Was hat das Bundesforschungsprojekt MILAS gebracht? Das in der Wissenschaft viel beachtete Projekt MILAS, an dem unter anderem die Bergische Universität Wuppertal Technische Universität München beteiligt waren, hat den Forschenden wertvolle Erkenntnisse geliefert. „Am Ende haben die Ergebnisse die Erwartungen übertroffen“, sagen Bad Staffelsteins Geschäftsleiter Fabian Leppert und der städtische Projektbeauftragte Michael Böhm mit Stolz. „Hier sind insbesondere die realisierte Ladeleistung auf der dynamischen Fahrspur zu nennen und die angewandte Einbautechnik der Übertragungsmedien.“ Dafür waren induktive Ladeflächen im Bereich des Parkplatzes Ringstraße und am Busparkplatz Obermain Therme installiert worden. „Alle Projektpartner könnten auf Grundlage der erhobenen Daten und Erkenntnisse ihre weitere Arbeit aufbauen.“ Neben Forschungsresultaten hatte MILAS noch andere positive Auswirkungen, lockten die autonom fahrenden Shuttes doch Neugierige und Technikfreunde in die Stadt. „Bad Staffelstein konnte für viele kleine Städte in Deutschland beweisen, dass große Forschungsprojekte nicht nur in den großen Städten umgesetzt werden können“, bilanzieren Leppert und Böhm. „Auch besteht weiter die Chance, den lang gehegten Wunsch einer Verbindung von der Obermain Therme in die Innenstadt nach vielen Jahren zu realisieren.“ Immer unter der Prämisse, dass es sich finanzieren lässt. „Viele Gäste der Obermain Therme haben den Shuttlebus aus Interesse genutzt, um damit in die Innenstadt zu gelangen.“ In Zahlen ausgedrückt: „300 bis 400 Fahrgäste konnten im Monat mit einem Shuttle befördert werden.“ Bei dem regelmäßigen Einsatz von zwei Shuttles (dies war erst in den letzten Wochen des Projekts der Fall) „kann mit einer Verdopplung gerechnet werden“, lautet die optimistische Prognose.
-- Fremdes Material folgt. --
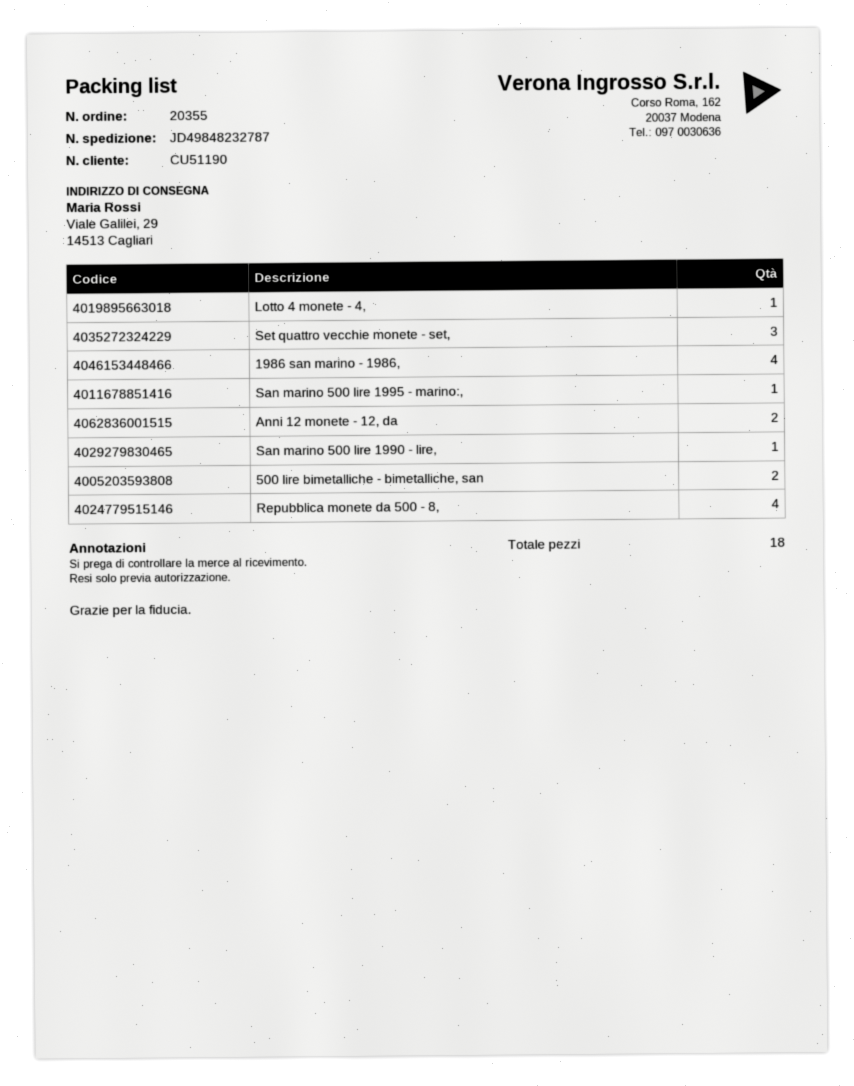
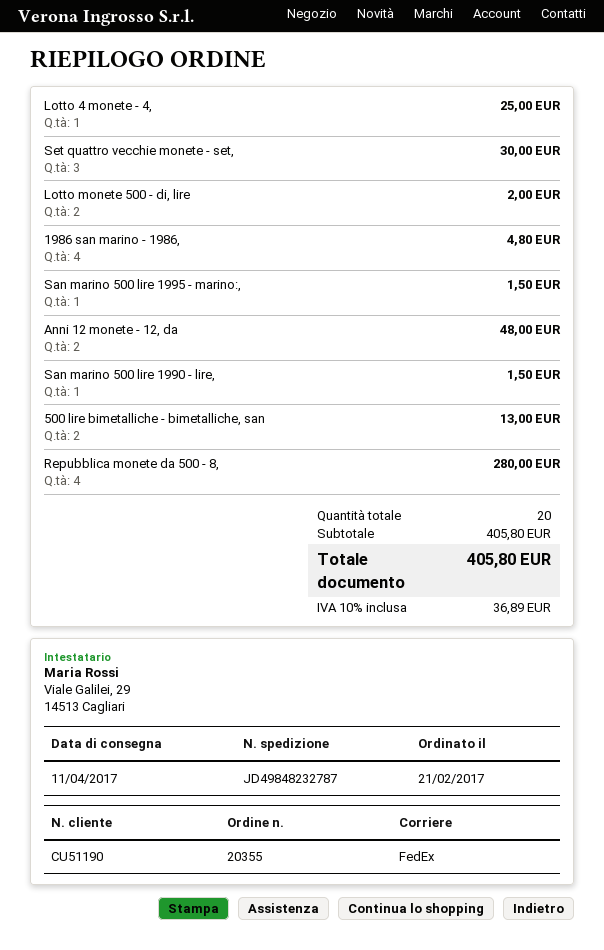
Lotto monete 500 - di, lire: none -> 2
total quantity: 18 -> 20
Denn: „Von den Nutzern kam durchweg sehr positive Rückmeldungen.“ Die Gesamtbilanz der Stadt nach Ende des Bundesforschungsprojekts ist eindeutig: „Für alle Beteiligten kann man auf Grund der gewonnenen Erkenntnisse von einem bemerkenswerten Erfolg ausgehen.“ Aufgrund der Erfahrungen würde sich die Stadt Bad Staffelstein gerne wieder einmal als Projektpartner für Forschungsprojekte wie MILAS zur Verfügung stellen. „Hierfür sind wir generell offen und stehen weiteren Forschungsprojekten positiv gegenüber.“ Die Projektidee war 2019 von Valeo und Michael Böhm entwickelt worden.